Work task: From the entries below, gather each line containing the word "border".

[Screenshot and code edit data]
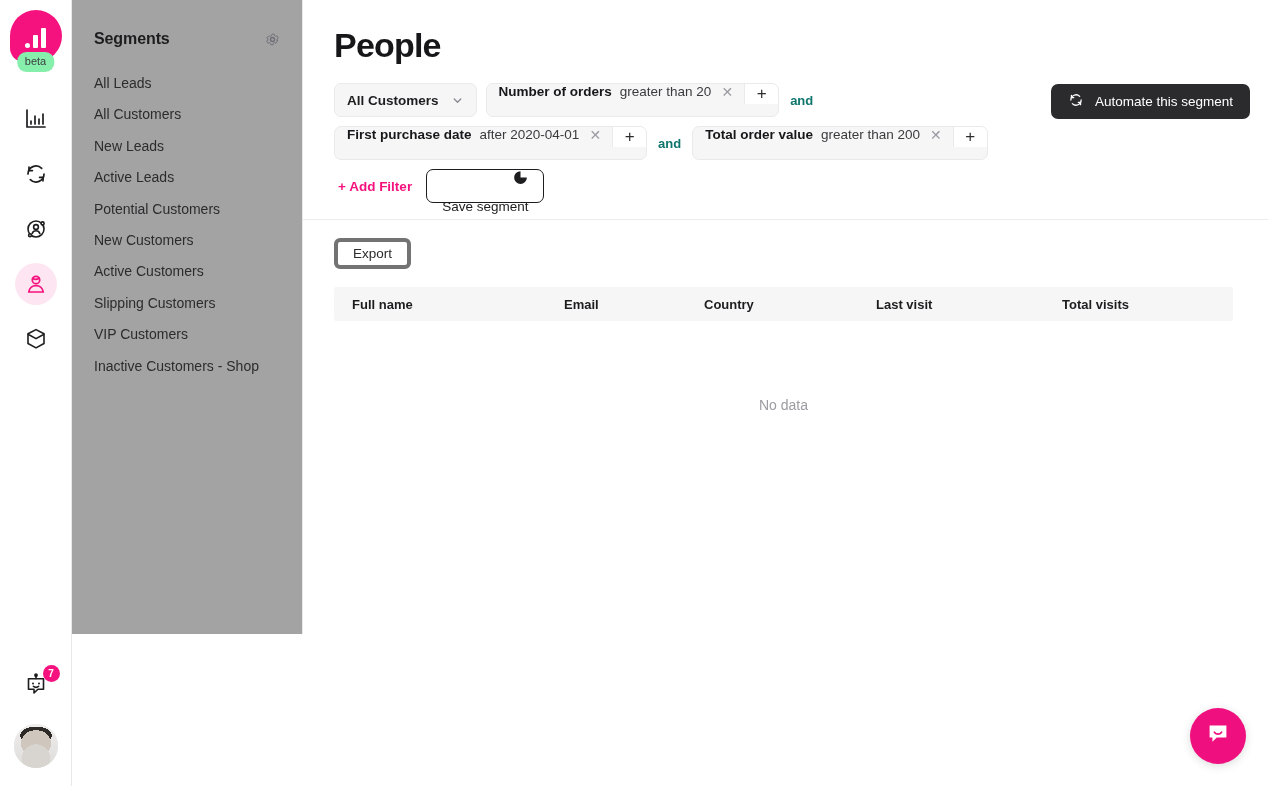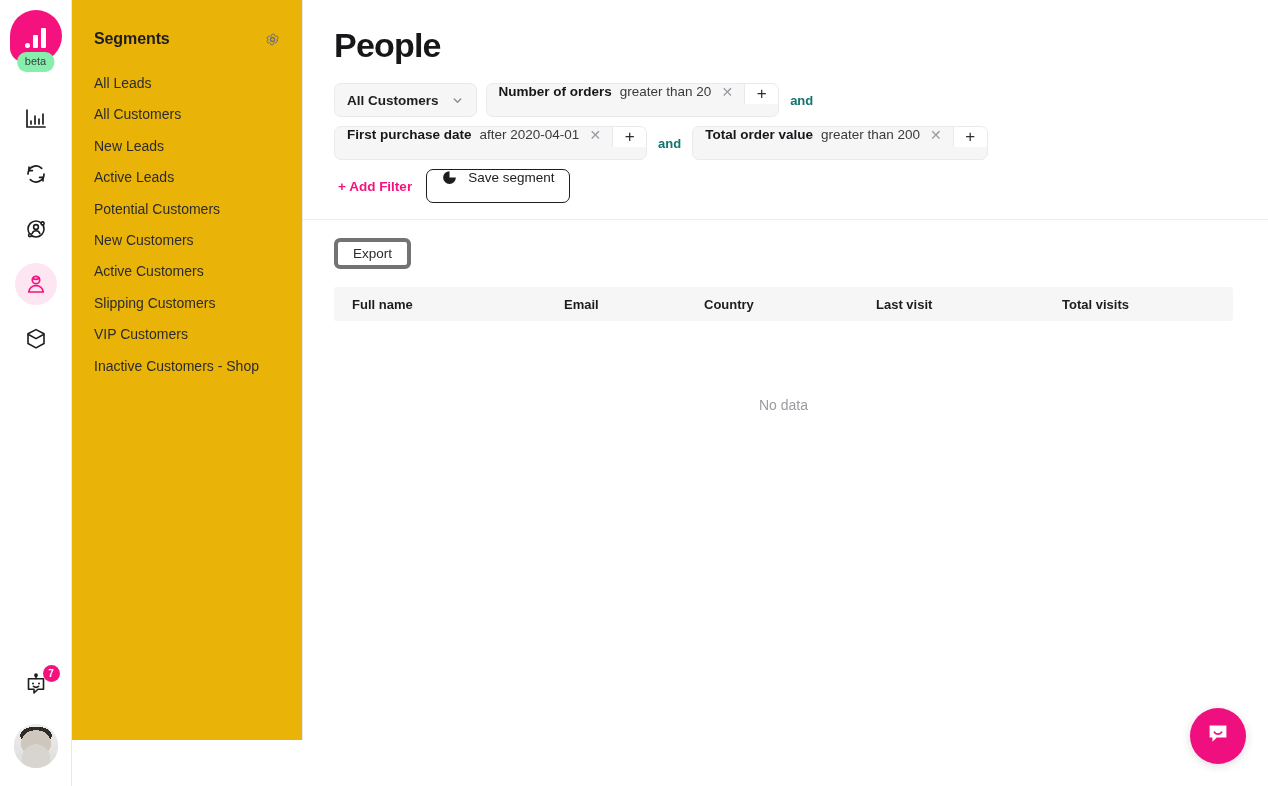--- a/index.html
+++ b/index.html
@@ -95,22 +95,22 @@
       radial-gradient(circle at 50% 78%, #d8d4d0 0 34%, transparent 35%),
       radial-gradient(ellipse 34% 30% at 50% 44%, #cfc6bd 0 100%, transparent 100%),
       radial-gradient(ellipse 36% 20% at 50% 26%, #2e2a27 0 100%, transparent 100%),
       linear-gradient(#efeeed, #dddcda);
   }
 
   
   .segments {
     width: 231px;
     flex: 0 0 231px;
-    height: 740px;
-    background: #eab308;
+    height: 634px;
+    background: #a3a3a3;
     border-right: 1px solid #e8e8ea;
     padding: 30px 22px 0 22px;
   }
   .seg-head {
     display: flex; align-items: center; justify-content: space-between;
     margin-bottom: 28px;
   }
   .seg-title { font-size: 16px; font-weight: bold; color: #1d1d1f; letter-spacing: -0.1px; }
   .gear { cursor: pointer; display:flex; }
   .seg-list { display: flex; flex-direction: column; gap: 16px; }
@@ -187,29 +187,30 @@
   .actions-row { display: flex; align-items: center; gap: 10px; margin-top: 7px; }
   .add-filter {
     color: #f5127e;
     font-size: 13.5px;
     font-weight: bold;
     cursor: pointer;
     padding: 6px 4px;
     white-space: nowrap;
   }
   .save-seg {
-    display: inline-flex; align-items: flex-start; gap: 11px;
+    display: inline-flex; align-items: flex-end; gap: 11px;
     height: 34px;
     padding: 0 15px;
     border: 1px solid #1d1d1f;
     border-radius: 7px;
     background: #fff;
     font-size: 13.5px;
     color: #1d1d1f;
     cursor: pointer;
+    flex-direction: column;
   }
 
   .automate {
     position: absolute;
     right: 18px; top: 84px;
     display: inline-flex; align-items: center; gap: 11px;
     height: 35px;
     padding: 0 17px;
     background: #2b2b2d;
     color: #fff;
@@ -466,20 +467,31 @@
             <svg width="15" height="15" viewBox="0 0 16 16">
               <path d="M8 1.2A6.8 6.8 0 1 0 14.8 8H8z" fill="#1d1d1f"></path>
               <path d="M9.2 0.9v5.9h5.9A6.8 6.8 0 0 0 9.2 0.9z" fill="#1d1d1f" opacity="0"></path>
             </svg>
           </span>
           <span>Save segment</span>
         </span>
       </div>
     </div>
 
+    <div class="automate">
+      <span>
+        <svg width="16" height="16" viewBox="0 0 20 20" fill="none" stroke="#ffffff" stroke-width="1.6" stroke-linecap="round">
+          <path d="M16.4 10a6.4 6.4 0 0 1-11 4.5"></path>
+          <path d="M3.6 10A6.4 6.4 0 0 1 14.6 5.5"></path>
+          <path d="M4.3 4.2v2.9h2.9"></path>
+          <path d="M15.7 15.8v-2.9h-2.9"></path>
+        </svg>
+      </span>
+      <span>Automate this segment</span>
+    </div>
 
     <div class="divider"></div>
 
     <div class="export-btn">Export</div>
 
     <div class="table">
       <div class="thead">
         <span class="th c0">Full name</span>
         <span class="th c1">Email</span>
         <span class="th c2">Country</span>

...

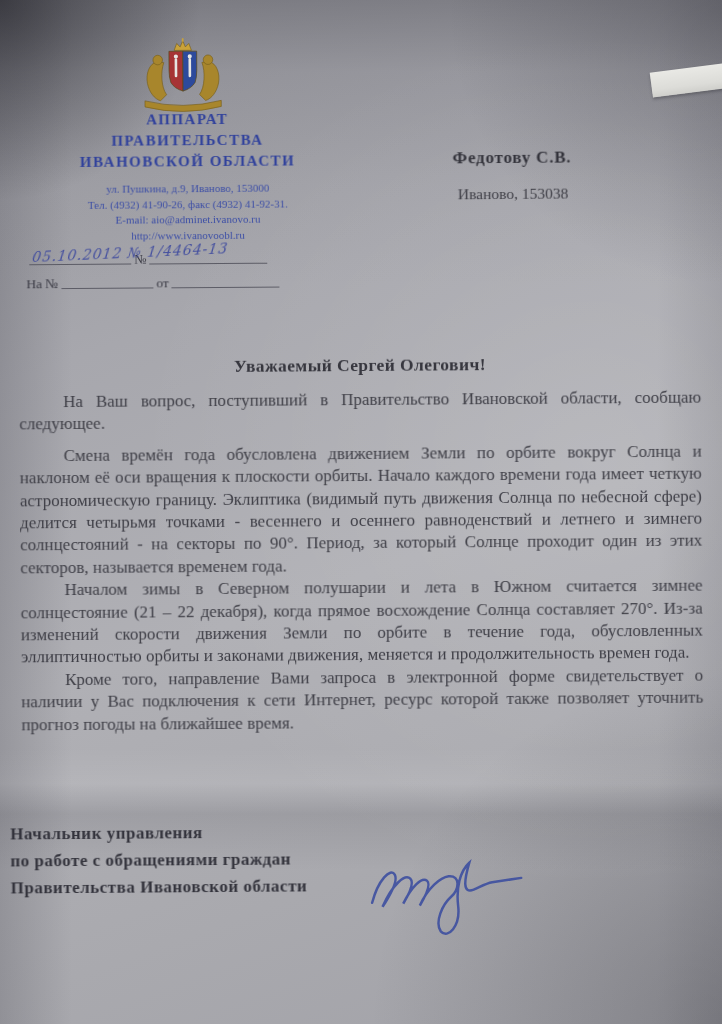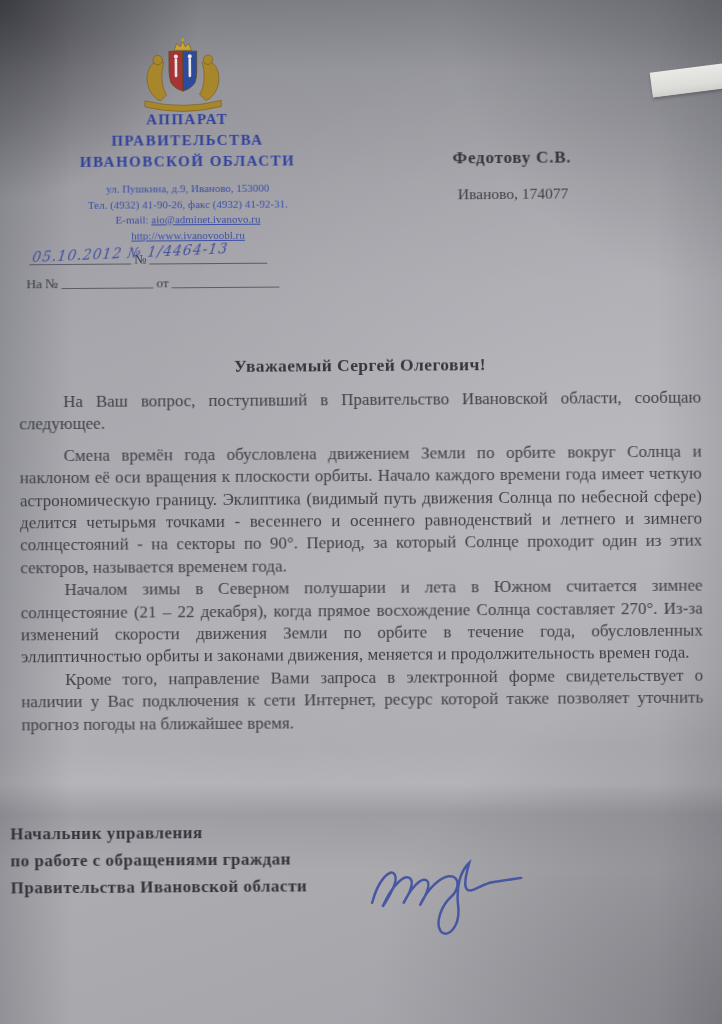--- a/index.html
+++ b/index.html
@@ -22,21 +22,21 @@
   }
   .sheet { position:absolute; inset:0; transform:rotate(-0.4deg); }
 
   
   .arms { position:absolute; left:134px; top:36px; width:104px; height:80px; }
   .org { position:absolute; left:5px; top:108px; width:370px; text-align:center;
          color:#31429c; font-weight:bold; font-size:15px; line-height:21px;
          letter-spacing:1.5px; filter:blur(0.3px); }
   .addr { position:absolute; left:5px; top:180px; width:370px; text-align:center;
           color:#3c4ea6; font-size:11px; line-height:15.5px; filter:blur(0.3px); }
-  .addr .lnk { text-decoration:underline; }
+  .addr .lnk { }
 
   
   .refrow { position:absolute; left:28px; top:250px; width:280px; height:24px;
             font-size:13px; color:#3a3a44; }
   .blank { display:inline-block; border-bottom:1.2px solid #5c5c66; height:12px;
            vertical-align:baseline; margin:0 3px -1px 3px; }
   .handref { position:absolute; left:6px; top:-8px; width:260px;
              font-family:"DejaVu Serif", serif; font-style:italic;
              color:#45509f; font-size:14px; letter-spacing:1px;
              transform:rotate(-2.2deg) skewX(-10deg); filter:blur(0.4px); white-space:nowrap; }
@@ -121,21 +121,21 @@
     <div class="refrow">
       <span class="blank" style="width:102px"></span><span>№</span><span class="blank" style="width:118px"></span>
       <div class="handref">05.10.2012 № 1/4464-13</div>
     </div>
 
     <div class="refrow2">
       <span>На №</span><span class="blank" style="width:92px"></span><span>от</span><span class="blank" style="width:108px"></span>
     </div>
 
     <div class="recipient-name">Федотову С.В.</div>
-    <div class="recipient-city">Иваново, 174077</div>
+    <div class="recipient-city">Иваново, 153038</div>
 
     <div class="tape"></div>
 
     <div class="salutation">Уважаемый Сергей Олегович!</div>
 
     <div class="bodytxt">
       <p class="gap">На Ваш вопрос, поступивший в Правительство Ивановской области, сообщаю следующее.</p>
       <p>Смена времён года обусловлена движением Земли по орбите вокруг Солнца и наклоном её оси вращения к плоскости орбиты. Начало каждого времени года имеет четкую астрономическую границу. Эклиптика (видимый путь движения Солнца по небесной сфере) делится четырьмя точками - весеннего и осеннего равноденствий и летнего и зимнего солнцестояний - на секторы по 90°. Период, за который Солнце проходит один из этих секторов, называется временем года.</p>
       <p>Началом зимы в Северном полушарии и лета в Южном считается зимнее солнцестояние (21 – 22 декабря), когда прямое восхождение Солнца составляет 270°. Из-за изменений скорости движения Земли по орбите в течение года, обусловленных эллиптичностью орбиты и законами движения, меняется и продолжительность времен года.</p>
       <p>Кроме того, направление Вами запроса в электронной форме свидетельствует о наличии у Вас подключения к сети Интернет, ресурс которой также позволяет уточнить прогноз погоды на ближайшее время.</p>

Response below:
     border-right: 1px solid #e8e8ea;
     border: 1px solid #1d1d1f;
     border-radius: 7px;
   .blank { display:inline-block; border-bottom:1.2px solid #5c5c66; height:12px;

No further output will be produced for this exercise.